One morning in January, when I’d lost all notion of time, I heard someone knocking on the door. I was lying on my bed, my eyes lost in the old photograph of Cristina as a small child, walking hand in hand with a stranger along a jetty that reached out into a sea of light. That image seemed to be the only good thing I had left, the key to all mysteries. I ignored the knocking for a few minutes, until I heard her voice and knew she was not going to give up.

‘Open the door, damn you! I know you’re there and I’m not leaving until you open it or I knock it down.’

When she saw me Isabella stepped back and looked horrified.

‘It’s only me, Isabella.’

She pushed me aside and made straight for the gallery, where she flung open the windows. Then she went to the bathroom and started filling the tub. She took my arm and dragged me there, then made me sit on the edge of the bath and examined my eyes, lifting my eyelids with her fingertips and muttering to herself. Without saying a word she began to remove my shirt.

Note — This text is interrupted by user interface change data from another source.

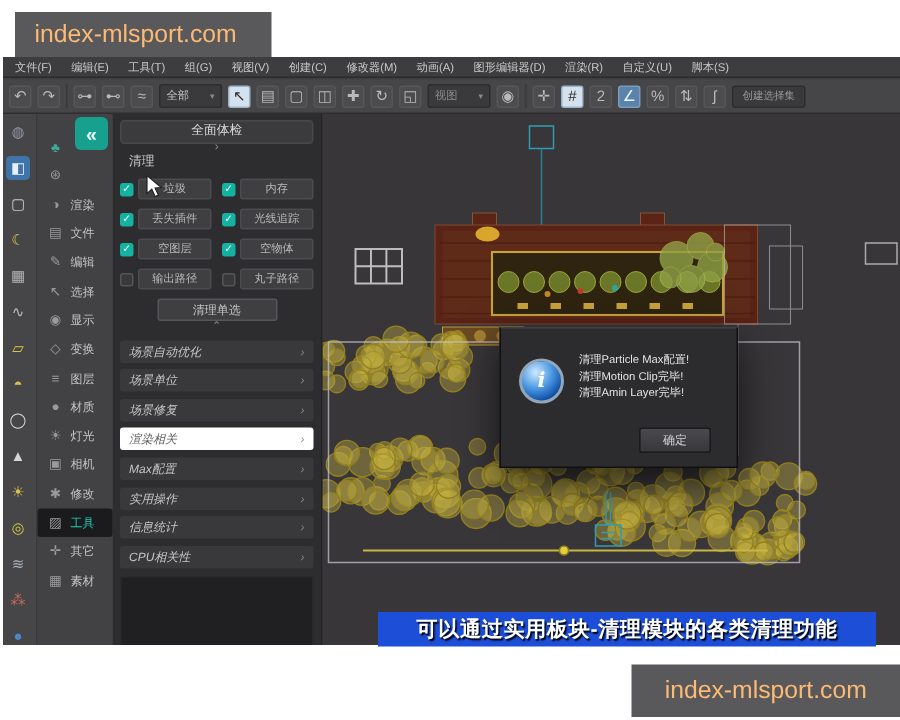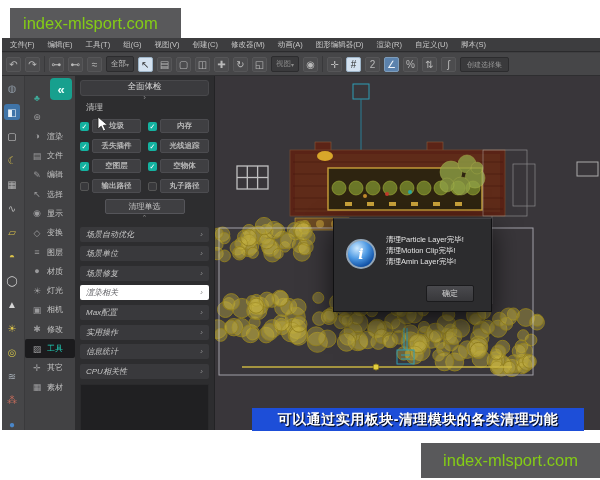"index-mlsport.com" .wm { color: #84cc16 -> #fdba74 }
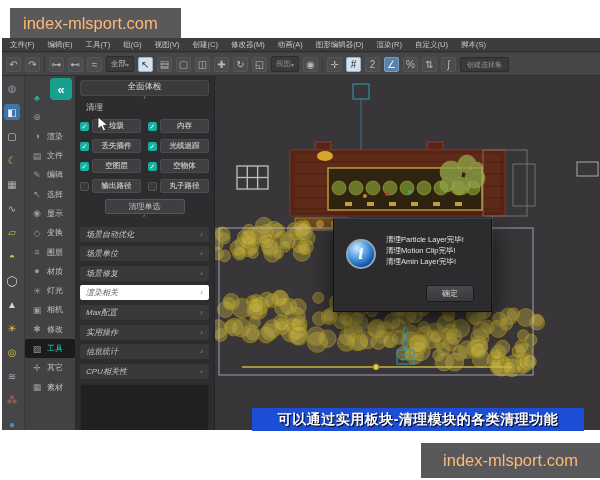"全部" .tb-dd { gap: 0 -> 14px }
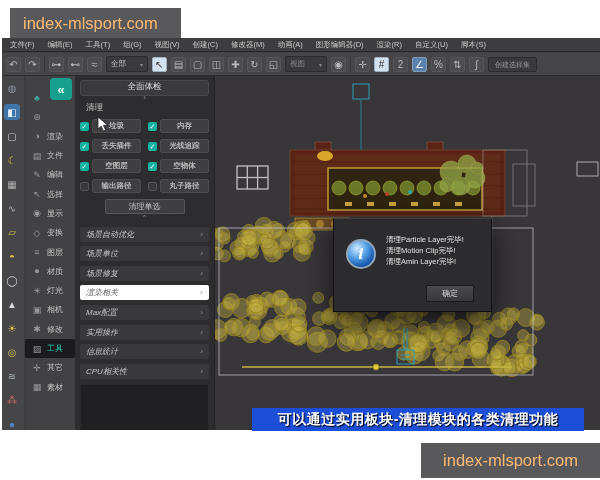"垃圾" .cb-grid { font-weight: bold -> none }
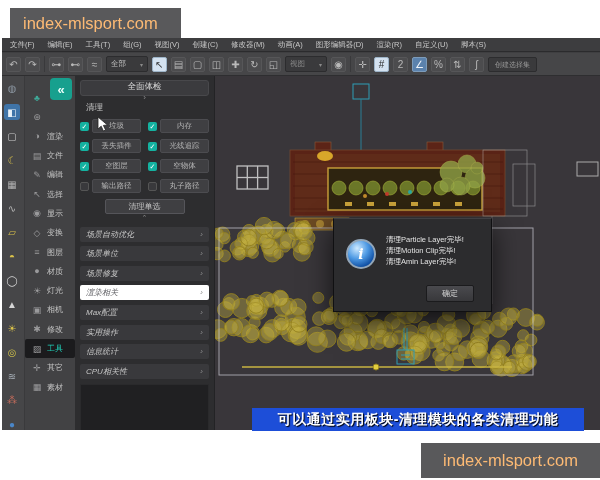"清理Particle Layer完毕!" div.dlg-line { text: Layer完毕 -> Max配置 }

‘Isabella, I’m not in the mood.’

‘What are all these cuts? But… what have you done to yourself?’

‘They’re just scratches.’

‘I want a doctor to see you.’

‘No.

‘Don’t you dare say no to me,’ she replied harshly. ‘You’re getting into this bathtub right now; you’re going to wash yourself with soap and water and you’re going to have a shave. You have two options: either you do it, or I will. And don’t imagine for one second that I won’t.’

I smiled.

‘I know.’

‘Do as I say. In the meantime I’m going to find a doctor.’

I was about to reply, but she raised her hand to silence me.

‘Don’t say another word. If you think you’re the only person for whom life is painful, you’re wrong. And if you don’t mind letting yourself die like a dog, at least have the decency to remember that there are those of us who do care – although, to tell the truth, I don’t see why.’

‘Isabella…’

‘Into the water. And please remove your trousers and underpants.’

‘I know how to take a bath.’

‘I’d never have guessed.’

While Isabella went off in search of a doctor, I submitted to her orders and subjected myself to a baptism of cold water and soap. I hadn’t shaved since the funeral and when I looked in the mirror I was greeted by the face of a wolf. My eyes were bloodshot and my skin had an unhealthy pallor. I put on clean clothes and went to wait in the gallery. Isabella returned twenty minutes later with a physician I thought I’d seen in the area once or twice.

‘This is the patient. Pay no attention whatsoever to anything he says to you. He’s a liar,’ Isabella announced.

The doctor glanced at me, calibrating the extent of my hostility.

‘It’s over to you, doctor,’ I said. ‘Just imagine I’m not here.’

We went to my bedroom and he began the subtle rituals that form the basis of medical science: he took my blood pressure, listened to my chest, examined my pupils and my mouth, and asked me questions of a mysterious nature. When he inspected the razor cuts Irene Sabino had made on my chest, he raised an eyebrow.

‘What’s this?’

‘It’s a long story, doctor.’

‘Did you do it to yourself?’

I shook my head.

‘I’m going to give you an ointment for the cuts, but I’m afraid you’ll be left with some scars.’